2.                 The Adjudicator failed to correctly apply the legal test for determining the limitation period defence.

3.                 Because Mr. Knowles was not represented by a lawyer, the Adjudicator was obligated to provide him with information about the process and the rules of evidence that resulted in the exclusion of key evidence he intended to rely on.

 

[4]             The Adjudicator filed a Summary Report in response to the Notice of Appeal, as required by s.32(4) of the Small Claims Court Act.

Adjournment Request

[5]             In the Summary Report, the Adjudicator referred to a request for an adjournment made by Mr. Knowles during his cross-examination, and provided some context as follows:

        During the pre-trial conference on July 19, 2023, Mr. Knowles was self-represented and Viking was represented by Mr. Bernie Conway. Mr. Knowles confirmed that he was intending to represent himself at the hearing and that he planned to call two witnesses.

        The hearing was scheduled for August 21, 2023 to provide adequate time to subpoena any witnesses. The parties agreed on the date and time of the hearing.

        On August 18, 2023, Mr. Knowles sent an email, referring in part to the reluctance of HVAC companies to testify. However, Mr. Knowles did not request an adjournment of the August 21, 2023 hearing date.

        During the hearing, Mr. Knowles testified, but did not call any other witnesses.

        During his cross-examination, Mr. Knowles stated that he wanted to seek legal advice.

[6]             The Adjudicator gave the following reasons in her Summary Report for denying the adjournment request:

This Adjudicator explained that there are rules to be followed in Small Claims Court and that this should have been done in advance. It was not appropriate to halt the hearing for this purpose.

[7]             In his factum filed on this appeal, Mr. Conway, on behalf of Viking, stated that Mr. Knowles was given the chance at the beginning of the hearing to seek an adjournment, and that Mr. Knowles asked for an adjournment twice during the course of his testimony, once during his direct examination and a second time during his cross-examination:

                                      …     

          s.       Prior to the hearing’s official start and while all parties were on the Zoom call, both the adjudicator and Mr. Conway identified that the Appellant had not brought any witnesses as previously planned. The Appellant confirmed that he would not call any witnesses during the hearing as he had originally represented.

 

          t.       Both the Adjudicator and Mr. Conway brought to the Appellant’s attention that he could request an adjournment of the hearing prior to its commencement, to seek legal representation or advice and/or seek and to subpoena witnesses that he would likely require to present much of the evidence in his Book of Exhibits.

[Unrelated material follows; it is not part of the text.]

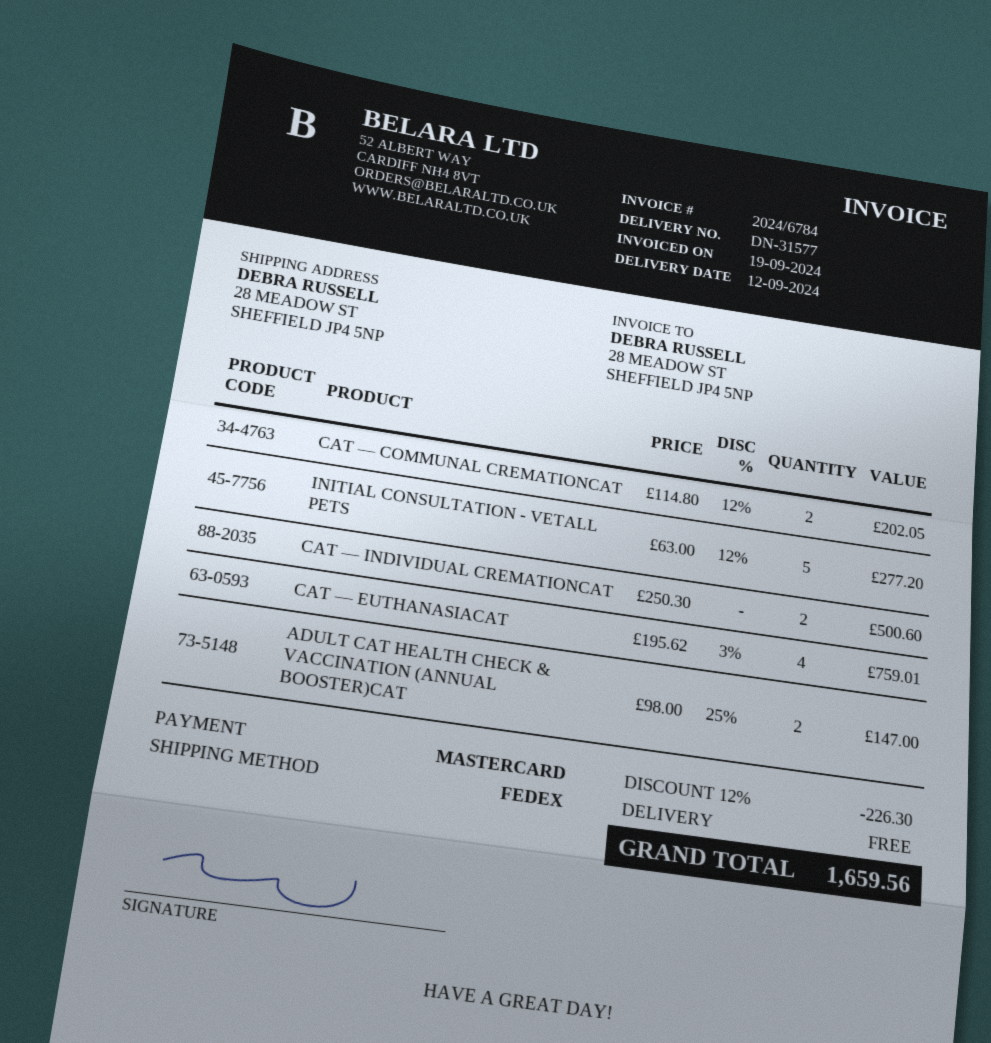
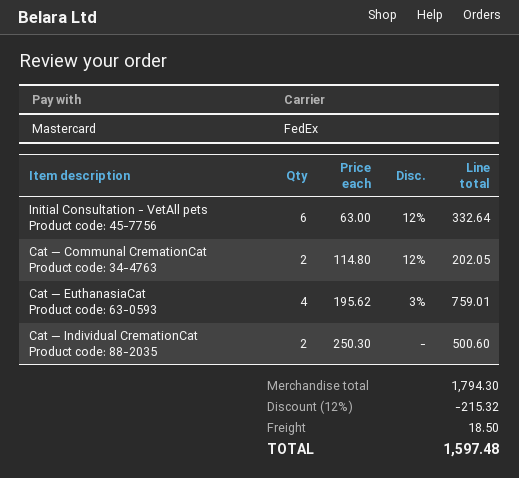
INITIAL CONSULTATION - VETALL PETS: 5 x 63.00 - 12% = 277.20 -> 6 x 63.00 - 12% = 332.64
ADULT CAT HEALTH CHECK & VACCINATION (ANNUAL BOOSTER)CAT: 2 x 98.00 - 25% = 147.00 -> none
discount: 12% = 226.30 -> 12% = 215.32
shipping: 0.00 -> 18.50
total: 1659.56 -> 1597.48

                                       …

 

          v.       The Appellant made the conscious and informed decision to proceed with the hearing. He did not request an adjournment prior to the hearing’s commencement and after he was advised of the difficulties he would face with presenting evidence that was otherwise inadmissible without calling an HVAC expert witness. …

 

          w.      The hearing went forward. The Appellant attempted to prove his case on the basis of his own testimony as he did not have any witnesses.

 

          x.       During his direct evidence, the Appellant requested an adjournment so that he could seek legal counsel. The Adjudicator denied the Appellant’s request.

                                       …

 

          z.       As Mr. Conway was conducting his cross-examination, the Appellant interrupted to state to the adjudicator that he was requesting for a second time to adjourn the hearing to seek legal advice. The Adjudicator denied the Appellant’s request and Mr. Conway continued his cross-examination.

                                       …

[8]             Mr. Knowles argued that I should not rely on the representations of Mr. Conway. However, as there is no transcript of Small Claims Court hearings, I must consider what the parties tell me about what happened at the hearing. See Gerhardt v. Scotia Best Christmas Tree, 2004 NSSC 053 at para.6. Mr. Conway and his client attended the hearing before the Adjudicator. Mr. Knowles did not dispute what Mr. Conway said happened at the hearing. Mr. Conway is an officer of the court and owes a duty of candour to the court. He is to be commended for alerting the court to the fact that there was another adjournment request made by Mr. Knowles. Based on his representations, I conclude that Mr. Knowles made two adjournment requests during the course of his evidence.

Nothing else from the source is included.